- 【環境】2025/11/11 / オーストラリア サイディング・スプリング/気温 不明/光害レベル:不明
- 【光学系】RA501: Dall-Kirkham Astrograph D=510mm, f=2259mm (F4.4)
- 【カメラ】Player One ZEUS 455M PRO
- 【架台・ガイド】
- 【ソフトウェア】MaxIm DL Version 6.30
- 【撮影法】センサー温度 -10℃, GAIN=125, OFFSET=25
- H(BIN2):180sec x18(54分), O(BIN2):180sec x18(54分)
- 恒星はRGB画像から合成(R:180sec x10, G:180sec x10, B;180sec x9)。
- 【処理法】
- PixInsight: HOO合成, BlurXTerminator, NoiseXTerminator, Masked streach, NarrowbandNormalization
- ステライメージ10・Photoshop
- 33%に縮小・トリミングあり
TASC-onリコリモによる、ほ座の超新星残骸(Gum 16)の北部。位置は下図の通り、冬の天の川をずっと南に下った所にある。

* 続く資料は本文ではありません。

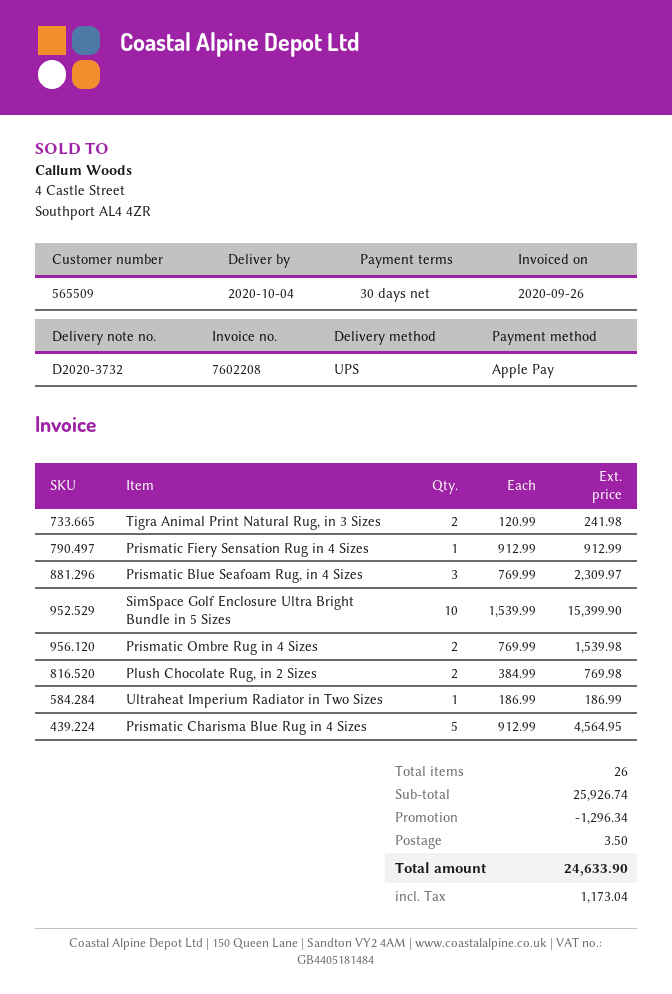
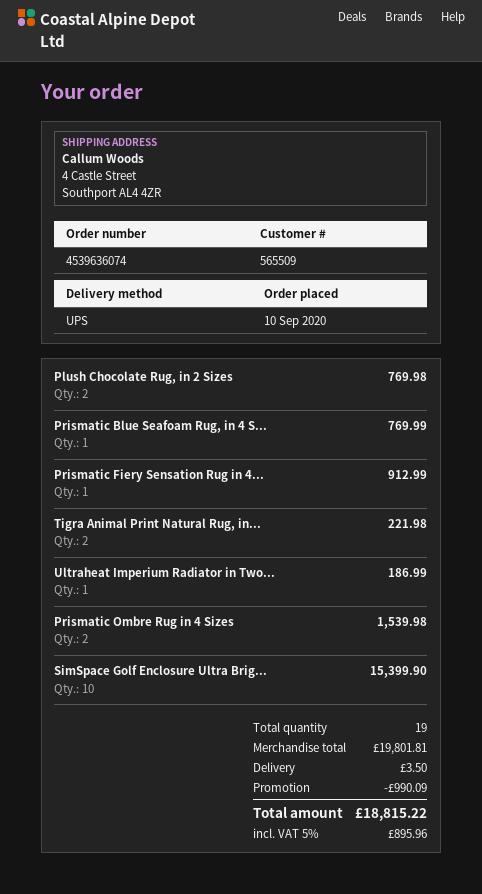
Tigra Animal Print Natural Rug, in 3 Sizes: 2 for 241.98 -> 2 for 221.98
Prismatic Blue Seafoam Rug, in 4 Sizes: 3 for 2309.97 -> 1 for 769.99
Prismatic Charisma Blue Rug in 4 Sizes: 5 for 4564.95 -> none
total quantity: 26 -> 19
subtotal: 25926.74 -> 19801.81
discount: 1296.34 -> 990.09
tax: 1173.04 -> 895.96
total: 24633.90 -> 18815.22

カノープスよりも北にあるので日本からも撮影は可能だが、高度が非常に低く、かなり難しいと思われる。
今回はHOO合成とした。Hαの赤とOIIIの青緑の星雲が複雑に絡み合って美しい。青緑の星雲は網目状の紐が長く伸びているイメージで、同じ超新星残骸である、はくちょう座の網状星雲に似ている。ただしこちらの方がより複雑な分布となっている。部分的に切り出して拡大してみると、その細かな構造がよくわかる。


今回の処理では、HOO合成画像からStarNetによって恒星を消し、別途撮影されたRGB画像から恒星だけの画像をもってきてPhotoshop上で重ね、スクリーン合成した。その際、恒星の彩度を少し上げて、ある程度目立つようにしている。
天の川の中の星雲を写すと、その手前にある恒星が多くてうるさくなりがちなので、恒星を小さめにして目立たなくするか、消してしまって星雲だけにすることもある。ただ今回は逆に、少し目立つようにしてみた。このあたりは好みというよりは、その時の気分による。
いずれにしても、画像処理ソフトウェアで星雲と恒星をほぼ完全に分離できるようになってからは、両者のバランスを好きなように決めるのがとても簡単になった。一昔前は星マスクなどを作って頑張って処理していたが、今のように完全に分離するのは難しかった。星の大きさもBXTで好きなように変えられるし、画像処理ソフトウェアの進歩は素晴らしい。